Saved entries:
::::

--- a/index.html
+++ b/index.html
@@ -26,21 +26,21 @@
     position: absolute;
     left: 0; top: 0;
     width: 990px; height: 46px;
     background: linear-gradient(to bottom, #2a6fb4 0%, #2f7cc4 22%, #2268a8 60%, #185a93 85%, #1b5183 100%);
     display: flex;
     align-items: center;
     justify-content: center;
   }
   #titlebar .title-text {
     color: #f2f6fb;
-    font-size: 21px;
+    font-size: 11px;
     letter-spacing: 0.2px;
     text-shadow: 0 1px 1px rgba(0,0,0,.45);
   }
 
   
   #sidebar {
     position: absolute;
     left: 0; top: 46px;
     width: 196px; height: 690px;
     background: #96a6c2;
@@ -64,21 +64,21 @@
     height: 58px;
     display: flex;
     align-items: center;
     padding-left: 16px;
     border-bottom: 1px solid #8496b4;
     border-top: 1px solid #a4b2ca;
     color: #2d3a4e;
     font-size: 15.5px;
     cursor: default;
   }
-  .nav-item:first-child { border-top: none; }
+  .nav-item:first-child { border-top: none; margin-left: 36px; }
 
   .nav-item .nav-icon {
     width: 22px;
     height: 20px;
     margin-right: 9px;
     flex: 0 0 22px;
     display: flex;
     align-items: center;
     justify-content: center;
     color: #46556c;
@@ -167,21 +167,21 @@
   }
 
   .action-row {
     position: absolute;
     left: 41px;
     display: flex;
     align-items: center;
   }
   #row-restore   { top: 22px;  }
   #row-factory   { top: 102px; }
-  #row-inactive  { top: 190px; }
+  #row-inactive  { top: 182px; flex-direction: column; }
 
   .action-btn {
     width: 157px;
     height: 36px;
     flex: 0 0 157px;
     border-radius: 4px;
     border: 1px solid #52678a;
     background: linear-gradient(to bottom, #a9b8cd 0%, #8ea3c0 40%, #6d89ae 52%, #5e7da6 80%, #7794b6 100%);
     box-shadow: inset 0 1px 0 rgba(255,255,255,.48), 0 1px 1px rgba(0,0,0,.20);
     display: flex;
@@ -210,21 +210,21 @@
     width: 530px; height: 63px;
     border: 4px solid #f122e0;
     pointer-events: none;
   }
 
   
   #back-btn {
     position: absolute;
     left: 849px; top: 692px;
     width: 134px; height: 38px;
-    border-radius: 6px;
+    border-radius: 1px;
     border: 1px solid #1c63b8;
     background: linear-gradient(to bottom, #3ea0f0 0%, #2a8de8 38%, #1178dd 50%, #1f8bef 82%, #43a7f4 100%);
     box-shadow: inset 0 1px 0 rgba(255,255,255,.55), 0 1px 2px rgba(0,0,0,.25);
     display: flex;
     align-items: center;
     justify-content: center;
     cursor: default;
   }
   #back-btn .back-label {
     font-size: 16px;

::::

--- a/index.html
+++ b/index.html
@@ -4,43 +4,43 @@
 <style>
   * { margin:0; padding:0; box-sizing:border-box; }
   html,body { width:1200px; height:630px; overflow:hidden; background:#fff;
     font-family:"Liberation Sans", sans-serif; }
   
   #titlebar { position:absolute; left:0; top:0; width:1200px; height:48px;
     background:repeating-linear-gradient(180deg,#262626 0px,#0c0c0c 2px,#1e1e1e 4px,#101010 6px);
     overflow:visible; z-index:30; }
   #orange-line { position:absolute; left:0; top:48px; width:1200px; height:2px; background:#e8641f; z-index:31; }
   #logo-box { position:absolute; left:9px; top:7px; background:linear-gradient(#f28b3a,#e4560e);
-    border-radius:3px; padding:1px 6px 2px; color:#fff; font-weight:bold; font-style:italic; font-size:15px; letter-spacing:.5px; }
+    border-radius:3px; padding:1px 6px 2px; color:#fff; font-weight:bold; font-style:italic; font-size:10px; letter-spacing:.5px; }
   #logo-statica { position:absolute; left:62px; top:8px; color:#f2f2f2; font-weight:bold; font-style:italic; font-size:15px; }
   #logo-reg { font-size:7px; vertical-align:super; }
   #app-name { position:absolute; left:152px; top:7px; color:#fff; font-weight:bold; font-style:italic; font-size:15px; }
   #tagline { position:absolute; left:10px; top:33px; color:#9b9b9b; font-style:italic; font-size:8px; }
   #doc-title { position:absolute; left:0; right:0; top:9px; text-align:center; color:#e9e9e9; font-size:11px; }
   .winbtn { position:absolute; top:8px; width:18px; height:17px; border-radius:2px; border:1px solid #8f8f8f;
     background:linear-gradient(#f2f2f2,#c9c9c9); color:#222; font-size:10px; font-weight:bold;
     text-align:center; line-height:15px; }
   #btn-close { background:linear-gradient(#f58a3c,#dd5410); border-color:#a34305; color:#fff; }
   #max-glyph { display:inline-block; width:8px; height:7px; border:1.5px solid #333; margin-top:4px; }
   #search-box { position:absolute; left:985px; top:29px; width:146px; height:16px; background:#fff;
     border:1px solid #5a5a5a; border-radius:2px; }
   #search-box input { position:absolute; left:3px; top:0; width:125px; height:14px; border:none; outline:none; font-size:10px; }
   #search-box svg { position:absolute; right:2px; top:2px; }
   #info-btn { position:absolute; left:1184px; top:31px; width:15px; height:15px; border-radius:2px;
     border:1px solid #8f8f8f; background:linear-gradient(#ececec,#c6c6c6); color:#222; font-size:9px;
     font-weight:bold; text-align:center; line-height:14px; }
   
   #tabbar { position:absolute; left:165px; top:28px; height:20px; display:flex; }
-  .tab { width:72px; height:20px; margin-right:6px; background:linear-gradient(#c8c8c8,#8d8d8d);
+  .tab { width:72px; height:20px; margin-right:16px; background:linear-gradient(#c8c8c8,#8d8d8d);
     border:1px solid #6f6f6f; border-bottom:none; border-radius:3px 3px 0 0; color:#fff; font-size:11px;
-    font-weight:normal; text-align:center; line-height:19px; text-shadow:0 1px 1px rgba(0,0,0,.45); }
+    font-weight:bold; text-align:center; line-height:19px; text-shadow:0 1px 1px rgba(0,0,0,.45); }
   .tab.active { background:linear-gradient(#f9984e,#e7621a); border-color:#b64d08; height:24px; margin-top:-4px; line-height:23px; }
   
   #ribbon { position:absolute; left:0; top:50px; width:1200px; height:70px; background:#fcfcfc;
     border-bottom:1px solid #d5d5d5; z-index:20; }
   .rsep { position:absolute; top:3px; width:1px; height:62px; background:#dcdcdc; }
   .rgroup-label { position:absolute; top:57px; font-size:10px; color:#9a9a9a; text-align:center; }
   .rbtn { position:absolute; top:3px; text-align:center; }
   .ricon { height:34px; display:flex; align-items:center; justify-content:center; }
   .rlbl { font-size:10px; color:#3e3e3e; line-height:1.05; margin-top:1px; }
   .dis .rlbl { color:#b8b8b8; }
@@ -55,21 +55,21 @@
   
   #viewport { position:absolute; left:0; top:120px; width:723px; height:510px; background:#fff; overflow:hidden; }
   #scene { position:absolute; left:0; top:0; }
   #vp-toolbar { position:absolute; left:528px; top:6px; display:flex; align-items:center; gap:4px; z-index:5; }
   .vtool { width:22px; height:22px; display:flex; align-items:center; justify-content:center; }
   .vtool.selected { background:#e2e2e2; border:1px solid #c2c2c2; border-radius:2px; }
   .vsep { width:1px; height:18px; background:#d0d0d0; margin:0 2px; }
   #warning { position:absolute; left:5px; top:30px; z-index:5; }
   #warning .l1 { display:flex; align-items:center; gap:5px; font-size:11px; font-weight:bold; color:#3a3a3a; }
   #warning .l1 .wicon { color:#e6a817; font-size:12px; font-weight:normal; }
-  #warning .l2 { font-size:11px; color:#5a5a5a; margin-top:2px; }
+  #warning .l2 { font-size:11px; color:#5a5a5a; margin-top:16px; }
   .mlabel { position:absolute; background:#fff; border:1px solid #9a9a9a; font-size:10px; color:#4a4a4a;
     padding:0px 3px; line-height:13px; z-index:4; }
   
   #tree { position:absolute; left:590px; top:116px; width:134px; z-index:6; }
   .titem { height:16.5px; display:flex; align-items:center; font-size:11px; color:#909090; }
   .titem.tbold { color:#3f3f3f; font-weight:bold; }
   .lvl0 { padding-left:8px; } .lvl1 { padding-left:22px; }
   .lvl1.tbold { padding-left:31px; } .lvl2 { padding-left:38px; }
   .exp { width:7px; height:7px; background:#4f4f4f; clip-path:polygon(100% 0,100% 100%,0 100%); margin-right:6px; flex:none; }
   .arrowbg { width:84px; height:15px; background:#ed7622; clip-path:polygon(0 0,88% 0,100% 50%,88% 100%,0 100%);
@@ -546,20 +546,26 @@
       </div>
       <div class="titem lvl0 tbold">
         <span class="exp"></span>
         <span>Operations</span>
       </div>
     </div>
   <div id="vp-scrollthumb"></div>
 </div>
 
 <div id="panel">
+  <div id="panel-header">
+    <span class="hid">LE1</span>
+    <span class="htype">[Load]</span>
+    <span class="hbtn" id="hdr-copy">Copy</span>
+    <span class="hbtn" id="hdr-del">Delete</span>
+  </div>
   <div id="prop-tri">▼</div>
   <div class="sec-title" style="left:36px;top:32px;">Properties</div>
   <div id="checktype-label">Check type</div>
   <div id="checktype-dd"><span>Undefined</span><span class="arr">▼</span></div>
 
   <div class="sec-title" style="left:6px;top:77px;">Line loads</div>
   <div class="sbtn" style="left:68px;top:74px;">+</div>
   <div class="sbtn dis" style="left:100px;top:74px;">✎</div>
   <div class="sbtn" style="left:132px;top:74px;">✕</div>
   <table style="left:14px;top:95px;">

::::

→ EXERCISE INSTRUCTIONS:
Search the records for the string "clip", and copy every line that holds it.

→ ANSWER SECTION:
   .exp { width:7px; height:7px; background:#4f4f4f; clip-path:polygon(100% 0,100% 100%,0 100%); margin-right:6px; flex:none; }
   .arrowbg { width:84px; height:15px; background:#ed7622; clip-path:polygon(0 0,88% 0,100% 50%,88% 100%,0 100%);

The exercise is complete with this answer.